At the end of 1954, Cincinnati traded Perkowski along with Jim Bolger and Ted Tappe to the Chicago Cubs in exchange for Johnny Klippstein and Jim Willis. He made 25 appearances for the Cubs in 1955, then returned to the minors in 1956 where he continued pitching until 1960, spending time with Los Angeles, Tulsa, Memphis, Fort Worth and Denver clubs.

In an eight-season majors career, Perkowski posted a 33–40 record with a 4.37 ERA in 184 appearances, including 76 starts, 24 complete games, four shutouts, five saves, and 6972/3 innings of work.

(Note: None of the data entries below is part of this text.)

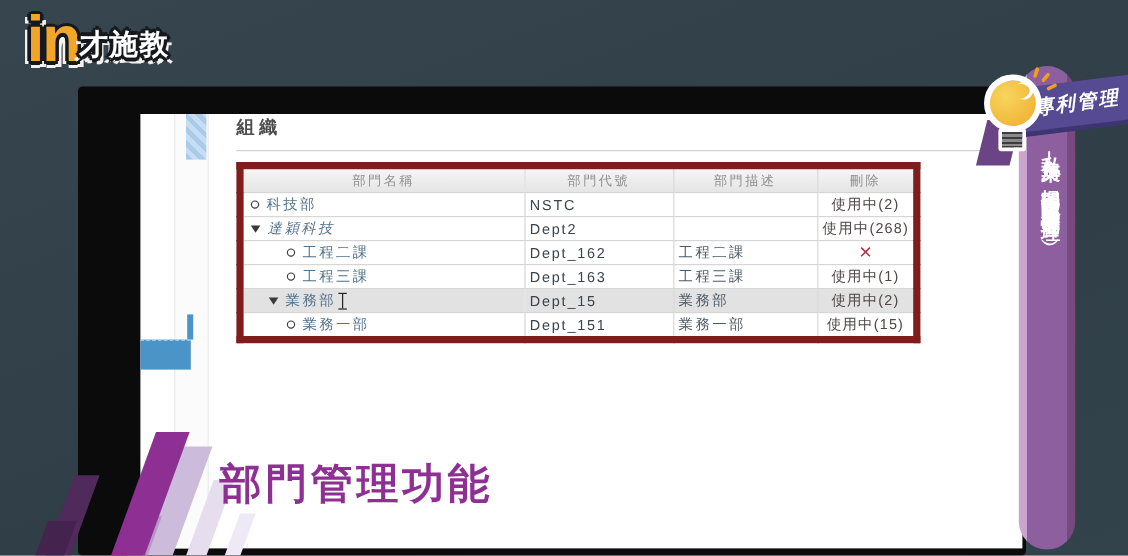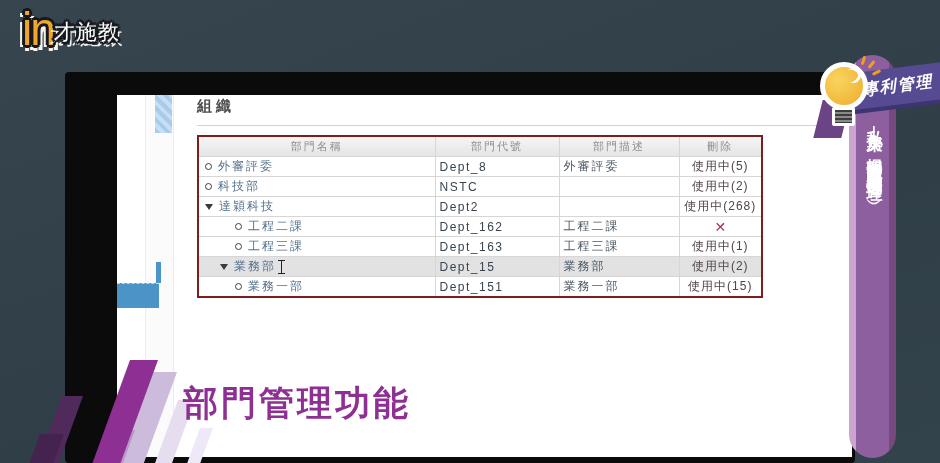--- a/index.html
+++ b/index.html
@@ -9,7 +9,7 @@
 
   
   .logo{position:absolute;left:22px;top:2px;z-index:40;white-space:nowrap;}
-  .logo-in{font-size:46px;font-weight:400;letter-spacing:-2px;color:#f0a62a;
+  .logo-in{font-size:54px;font-weight:700;letter-spacing:-2px;color:#f0a62a;
     text-shadow:-3px 0 0 #15181c,3px 0 0 #15181c,0 -3px 0 #15181c,0 3px 0 #15181c,
                 -2px -2px 0 #15181c,2px 2px 0 #15181c,-2px 2px 0 #15181c,2px -2px 0 #15181c,
                 -5px 2px 0 #f4f2ee,5px 5px 0 #f4f2ee,0 6px 0 #f4f2ee;}

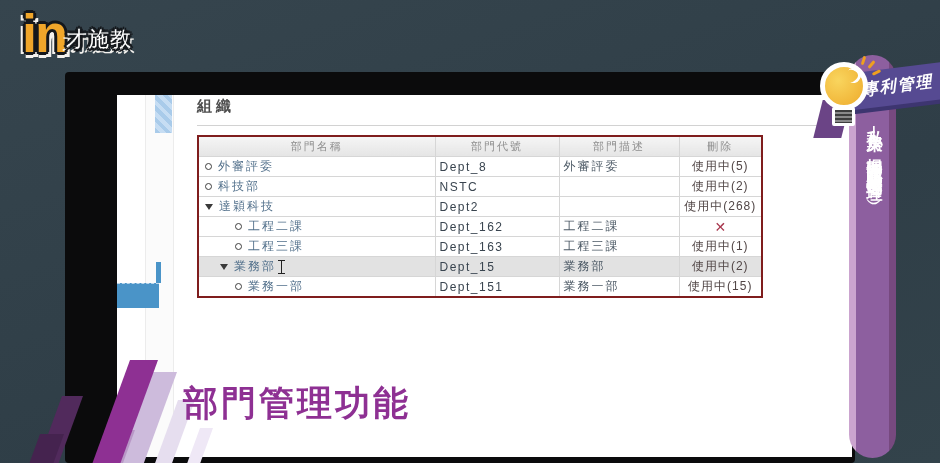--- a/index.html
+++ b/index.html
@@ -13,7 +13,7 @@
     text-shadow:-3px 0 0 #15181c,3px 0 0 #15181c,0 -3px 0 #15181c,0 3px 0 #15181c,
                 -2px -2px 0 #15181c,2px 2px 0 #15181c,-2px 2px 0 #15181c,2px -2px 0 #15181c,
                 -5px 2px 0 #f4f2ee,5px 5px 0 #f4f2ee,0 6px 0 #f4f2ee;}
-  .logo-rest{font-size:21px;font-weight:400;color:#ffffff;letter-spacing:1px;vertical-align:6px;
+  .logo-rest{font-size:24px;font-weight:700;color:#ffffff;letter-spacing:1px;vertical-align:6px;
     text-shadow:-3px 0 0 #15181c,3px 0 0 #15181c,0 -3px 0 #15181c,0 3px 0 #15181c,
                 -2px -2px 0 #15181c,2px 2px 0 #15181c,-2px 2px 0 #15181c,2px -2px 0 #15181c,
                 -4px 4px 0 #f4f2ee,4px 5px 0 #f4f2ee;}

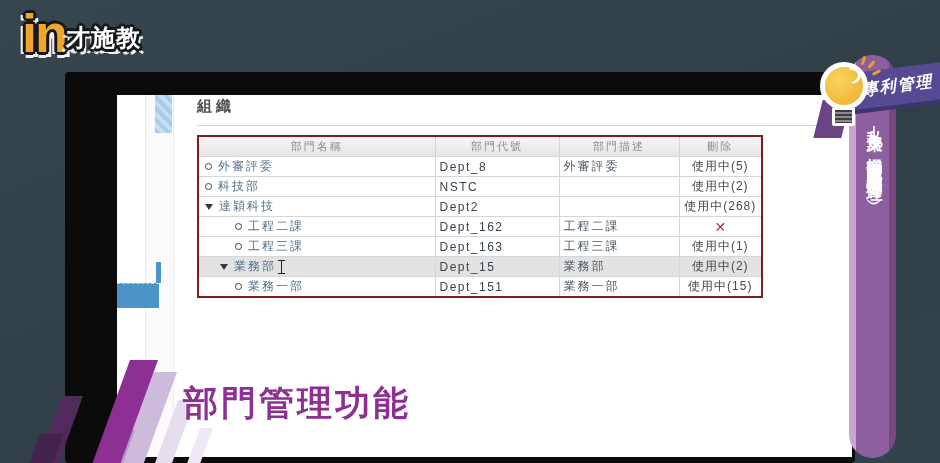--- a/index.html
+++ b/index.html
@@ -35,7 +35,7 @@
 
   
   .dept-table{position:absolute;left:80px;top:40px;width:512px;border-collapse:collapse;table-layout:fixed;
-              border:2px solid #7f1d1d;}
+              border:6px solid #7f1d1d;}
   .dept-table th,.dept-table td{border:1px solid #d6d6d6;height:19px;padding:0 4px;
               white-space:nowrap;overflow:hidden;}
   .dept-table th{background:linear-gradient(#f5f5f5,#e5e5e5);color:#8f8f8f;font-weight:normal;

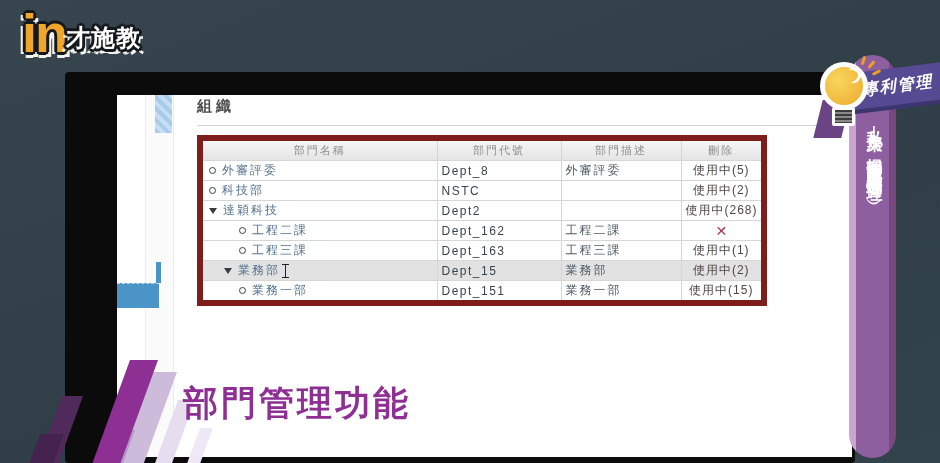--- a/index.html
+++ b/index.html
@@ -139,12 +139,6 @@
         </thead>
       <tbody id="tbody">
           <tr>
-            <td class="c-name" style="padding-left: 6px;"><span class="tree-ic leaf"></span><span class="name-link">外審評委</span></td>
-            <td class="c-code">Dept_8</td>
-            <td class="c-desc">外審評委</td>
-            <td class="c-status"><span>使用中(5)</span></td>
-          </tr>
-          <tr>
             <td class="c-name" style="padding-left: 6px;"><span class="tree-ic leaf"></span><span class="name-link">科技部</span></td>
             <td class="c-code">NSTC</td>
             <td class="c-desc"></td>

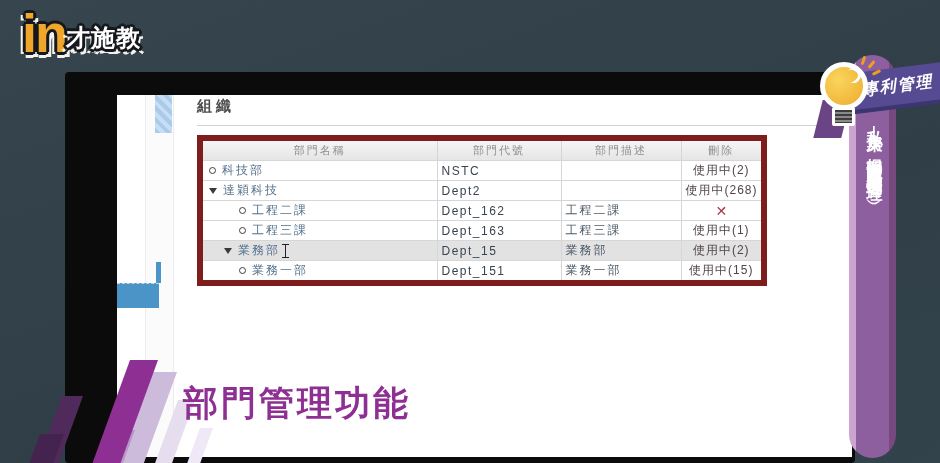--- a/index.html
+++ b/index.html
@@ -145,7 +145,7 @@
             <td class="c-status"><span>使用中(2)</span></td>
           </tr>
           <tr>
-            <td class="c-name" style="padding-left: 6px;"><span class="tree-ic expanded"></span><span class="name-link">達穎科技</span></td>
+            <td class="c-name" style="padding-left: 6px; font-style: italic;"><span class="tree-ic expanded"></span><span class="name-link">達穎科技</span></td>
             <td class="c-code">Dept2</td>
             <td class="c-desc"></td>
             <td class="c-status"><span>使用中(268)</span></td>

Arm troubles soon caught up with Perkowski, though. He possessed a hard fastball and a devastating curve, but his delivery was bothered by control problems for most of his career as shown by his 0.91 strikeout-to-walk ratio (296-to-324). A good-hitting pitcher, he eventually was used in pinch-hitting duties. In 197 games, he posted a .180 average (43-for-239) with 13 RBI and nine extra bases, including one home run. A fine fielder as well, he committed only two errors in 171 total chances for a .988 fielding percentage.

==Later life and death==
Following baseball Perkowski served in local law enforcement, ambulance and school bus driver, and with the West Virginia Department of Highways. He died in Beckley, West Virginia on April 20, 2016, aged 93.